Wall Street dans le rouge vif

L'appétit pour le risque des investisseurs commence par ailleurs à être sérieusement diminué par le début de la saison des publications trimestrielles. Selon le consensus actuel, les bénéfices des sociétés de l'indice phare américain S&P 500 pourraient connaître leur plus forte contraction depuis 2009, soit une baisse de 14,5% en moyenne, d'après Factset. Sauf que la baisse constatée sur les premières publications tourne plutôt à plus de 30%... D'autant que, comme le souligne Franklin Pichard, directeur général de Kiplink Finance. la semaine va continuer d'être "rythmée par les publications de poids lourds de la cote de part et d'autre de l'Atlantique" et ce "dans l'attente, jeudi, de la réunion des chefs d'Etats européens qui débattront d'un accord sur des émissions de dettes de la part de la Commission européenne pour financer la reconstruction post épidémie". Ce mardi, les résultats dévoilés par Coca-Cola, Lockheed et Philip Morris sont parvenus à dépasser les attentes des analystes, mais cela s'avère largement insuffisant pour rassurer les investisseurs, inquiets de la situation sur le marché pétrolier.

Après avoir déjà terminé dans le rouge (-2,44% pour le Dow Jones, -1,8% pour le Nasdaq), les principaux indices de Wall Street évoluent de nouveau nettement dans le rouge mardi matin, avec des pertes comprises entre 2,5% pour le Dow et 3,4% pour le Nasdaq. Suffisamment rare pour le souligner, les plus grosses pertes du jour (-5,9% pour IBM, -4,3% pour Microsoft, -3,5% pour Apple), alors que Netflix doit présenter ses résultats après Bourse.

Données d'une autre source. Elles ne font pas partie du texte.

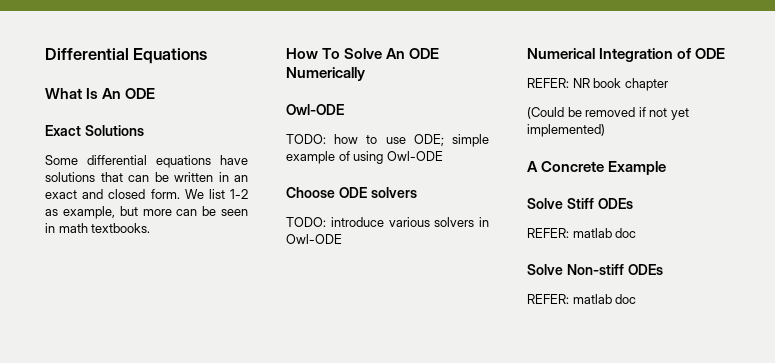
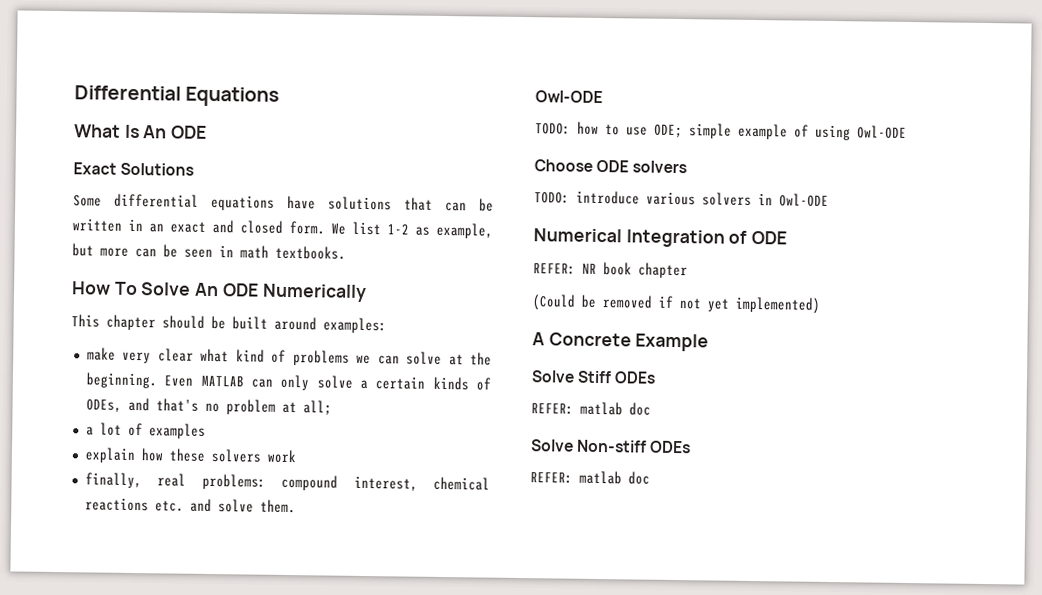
(365, 74) none -> [71,314,387,334] [86,347,492,366] [85,372,492,391] [85,397,332,416] [85,422,206,439] [84,447,297,464] [84,472,491,492] [84,497,296,514] // This chapter should be built around examples: // make very clear what kind of problems we can solve at the beginning. Even MATLAB can only solve a certain kinds of ODEs, and that's no problem at all; // a lot of examples // explain how these solvers work // finally, real problems: compound interest, chemical reactions etc. and solve them.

Autre tache sombre sur un tableau déjà très noir, "des craintes au sujet de la santé du dirigeant nord-coréen Kim Jong" pèsent aussi sur les marchés, relève Michael Hewson, analyste de CMC Markets, Selon un média sud-coréen en ligne, Daily NK, essentiellement géré par des Nord-Coréens ayant fait défection, Kim Jong Un aurait été récemment opéré en urgence pour des problèmes cardio-vasculaires et serait actuellement en convalescence.

Nouvelle flambée de Sartorius

Du côté de la Bourse de Paris, les annonces du jour sont plutôt contrastées. PSA grappille 0,3% (seule hausse de l'indice phare) après avoir dévoilé des revenus en retrait mais supérieurs aux attentes au premier trimestre, tandis qu'hors de l'indice l'équipementier Plastic Omnium cède 1% malgré des revenus moins dégradés que redouté. FDJ s'adjuge 4,2%, parmi les plus fortes hausses du SRD, en dépit de l'annonce d'un dividende revu en baisse. Mais le vrai champion de la matinée est sans doute Sartorius Stedim Biotech, qui fabrique des matériels et des consommables indispensables à la production de médicaments : le groupe franco-allemand s'offre un nouveau sommet historique, avec une capitalisation de plus de 20 milliards d'euros (bien au-delà de certains valeurs du CAC 40). D'autres annonces, chez le promoteur AST Groupe ou DMS sont aussi bien accueillies.

En revanche, les données trimestrielles de Danone (-2,7%) ou la diminution du dividende de Carrefour (-3,5%) passent moins bien auprès des investisseurs. Les valeurs pétrolières, logiquement, figurent parmi les plus fortes baisses.

Sans s'effondrer aussi brutalement que les cours instantanés du brut, Total lâche 3,8%, CGG 6,5% et TechnipFMC 7,2%. Safran (-8,6%) et Airbus (-6,6%) sont sanctionnés presque aussi fortement, et Air France-KLM recule de 3,1% - alors que les secteurs pétrolier et aéronautique évoluent généralement en sens inverse.

Du côté des devises, le billet vert remporte les suffrages, et l'euro cède 0,13% à 1,0857 dollar peu après 18h.